*** Begin section ***

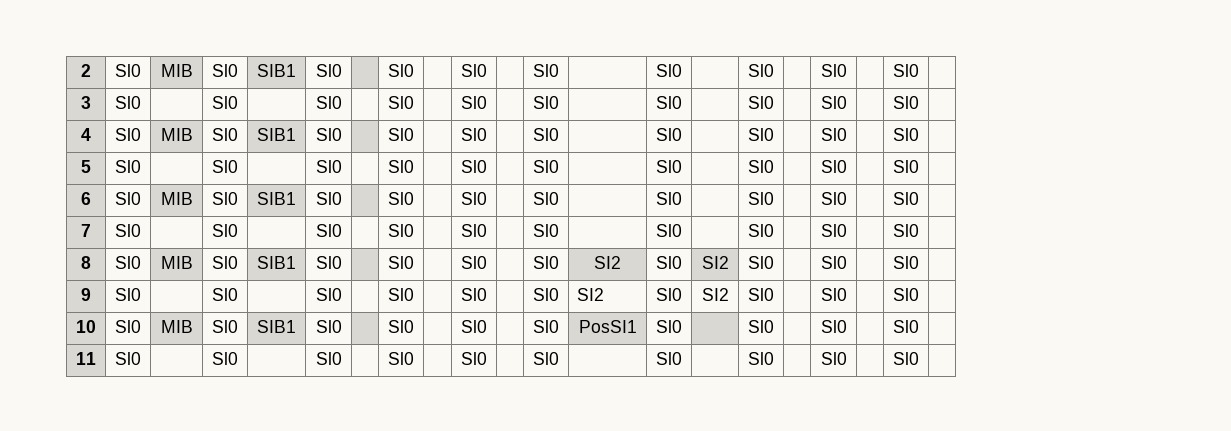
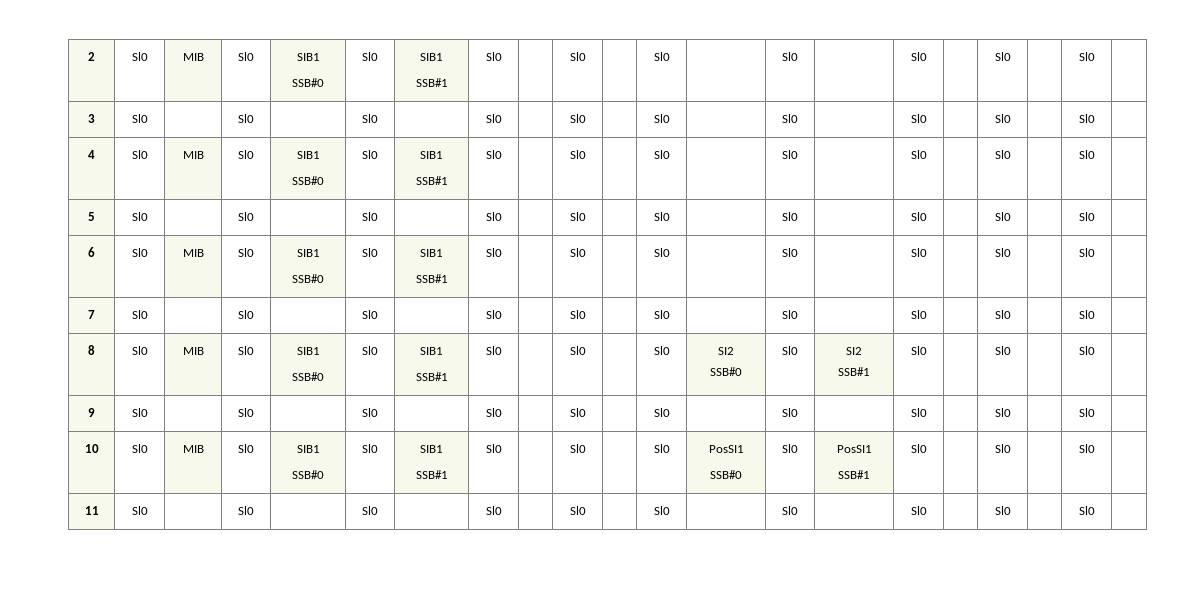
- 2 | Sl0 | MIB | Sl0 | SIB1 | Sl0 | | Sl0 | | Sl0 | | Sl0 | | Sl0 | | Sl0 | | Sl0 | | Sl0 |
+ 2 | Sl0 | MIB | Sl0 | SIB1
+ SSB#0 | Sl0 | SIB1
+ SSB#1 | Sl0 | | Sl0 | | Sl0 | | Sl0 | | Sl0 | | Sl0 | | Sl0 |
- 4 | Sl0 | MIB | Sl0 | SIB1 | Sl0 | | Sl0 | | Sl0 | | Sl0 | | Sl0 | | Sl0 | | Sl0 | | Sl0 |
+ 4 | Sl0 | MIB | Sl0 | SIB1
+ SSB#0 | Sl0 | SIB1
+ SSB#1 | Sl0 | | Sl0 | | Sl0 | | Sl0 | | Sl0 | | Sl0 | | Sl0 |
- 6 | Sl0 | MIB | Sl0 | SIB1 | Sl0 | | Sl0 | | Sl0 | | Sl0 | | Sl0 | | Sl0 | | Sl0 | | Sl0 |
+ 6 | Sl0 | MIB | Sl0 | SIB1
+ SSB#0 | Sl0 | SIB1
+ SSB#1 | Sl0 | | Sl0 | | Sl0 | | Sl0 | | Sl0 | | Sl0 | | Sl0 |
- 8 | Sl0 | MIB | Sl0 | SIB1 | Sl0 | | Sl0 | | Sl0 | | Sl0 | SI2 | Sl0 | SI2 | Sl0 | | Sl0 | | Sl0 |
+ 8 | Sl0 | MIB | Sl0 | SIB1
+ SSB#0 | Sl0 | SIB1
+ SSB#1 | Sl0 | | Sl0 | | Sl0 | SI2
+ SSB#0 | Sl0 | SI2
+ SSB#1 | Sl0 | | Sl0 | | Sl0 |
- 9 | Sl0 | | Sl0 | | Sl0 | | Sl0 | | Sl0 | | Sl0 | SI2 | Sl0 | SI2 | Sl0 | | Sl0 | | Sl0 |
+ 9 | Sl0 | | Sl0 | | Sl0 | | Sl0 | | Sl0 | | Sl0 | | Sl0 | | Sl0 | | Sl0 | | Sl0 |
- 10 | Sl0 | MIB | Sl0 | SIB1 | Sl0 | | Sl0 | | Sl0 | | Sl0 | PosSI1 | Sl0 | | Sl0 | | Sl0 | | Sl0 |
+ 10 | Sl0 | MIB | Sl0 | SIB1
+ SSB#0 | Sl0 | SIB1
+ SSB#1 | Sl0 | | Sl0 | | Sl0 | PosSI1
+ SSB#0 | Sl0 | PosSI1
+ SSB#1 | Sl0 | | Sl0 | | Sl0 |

*** End section ***

• Problem description:
In the copy, include every record exactly and no pictures.

• Solution to the problem:
- 2 | Sl0 | MIB | Sl0 | SIB1 | Sl0 | | Sl0 | | Sl0 | | Sl0 | | Sl0 | | Sl0 | | Sl0 | | Sl0 |
+ 2 | Sl0 | MIB | Sl0 | SIB1
+ SSB#0 | Sl0 | SIB1
+ SSB#1 | Sl0 | | Sl0 | | Sl0 | | Sl0 | | Sl0 | | Sl0 | | Sl0 |
- 4 | Sl0 | MIB | Sl0 | SIB1 | Sl0 | | Sl0 | | Sl0 | | Sl0 | | Sl0 | | Sl0 | | Sl0 | | Sl0 |
+ 4 | Sl0 | MIB | Sl0 | SIB1
+ SSB#0 | Sl0 | SIB1
+ SSB#1 | Sl0 | | Sl0 | | Sl0 | | Sl0 | | Sl0 | | Sl0 | | Sl0 |
- 6 | Sl0 | MIB | Sl0 | SIB1 | Sl0 | | Sl0 | | Sl0 | | Sl0 | | Sl0 | | Sl0 | | Sl0 | | Sl0 |
+ 6 | Sl0 | MIB | Sl0 | SIB1
+ SSB#0 | Sl0 | SIB1
+ SSB#1 | Sl0 | | Sl0 | | Sl0 | | Sl0 | | Sl0 | | Sl0 | | Sl0 |
- 8 | Sl0 | MIB | Sl0 | SIB1 | Sl0 | | Sl0 | | Sl0 | | Sl0 | SI2 | Sl0 | SI2 | Sl0 | | Sl0 | | Sl0 |
+ 8 | Sl0 | MIB | Sl0 | SIB1
+ SSB#0 | Sl0 | SIB1
+ SSB#1 | Sl0 | | Sl0 | | Sl0 | SI2
+ SSB#0 | Sl0 | SI2
+ SSB#1 | Sl0 | | Sl0 | | Sl0 |
- 9 | Sl0 | | Sl0 | | Sl0 | | Sl0 | | Sl0 | | Sl0 | SI2 | Sl0 | SI2 | Sl0 | | Sl0 | | Sl0 |
+ 9 | Sl0 | | Sl0 | | Sl0 | | Sl0 | | Sl0 | | Sl0 | | Sl0 | | Sl0 | | Sl0 | | Sl0 |
- 10 | Sl0 | MIB | Sl0 | SIB1 | Sl0 | | Sl0 | | Sl0 | | Sl0 | PosSI1 | Sl0 | | Sl0 | | Sl0 | | Sl0 |
+ 10 | Sl0 | MIB | Sl0 | SIB1
+ SSB#0 | Sl0 | SIB1
+ SSB#1 | Sl0 | | Sl0 | | Sl0 | PosSI1
+ SSB#0 | Sl0 | PosSI1
+ SSB#1 | Sl0 | | Sl0 | | Sl0 |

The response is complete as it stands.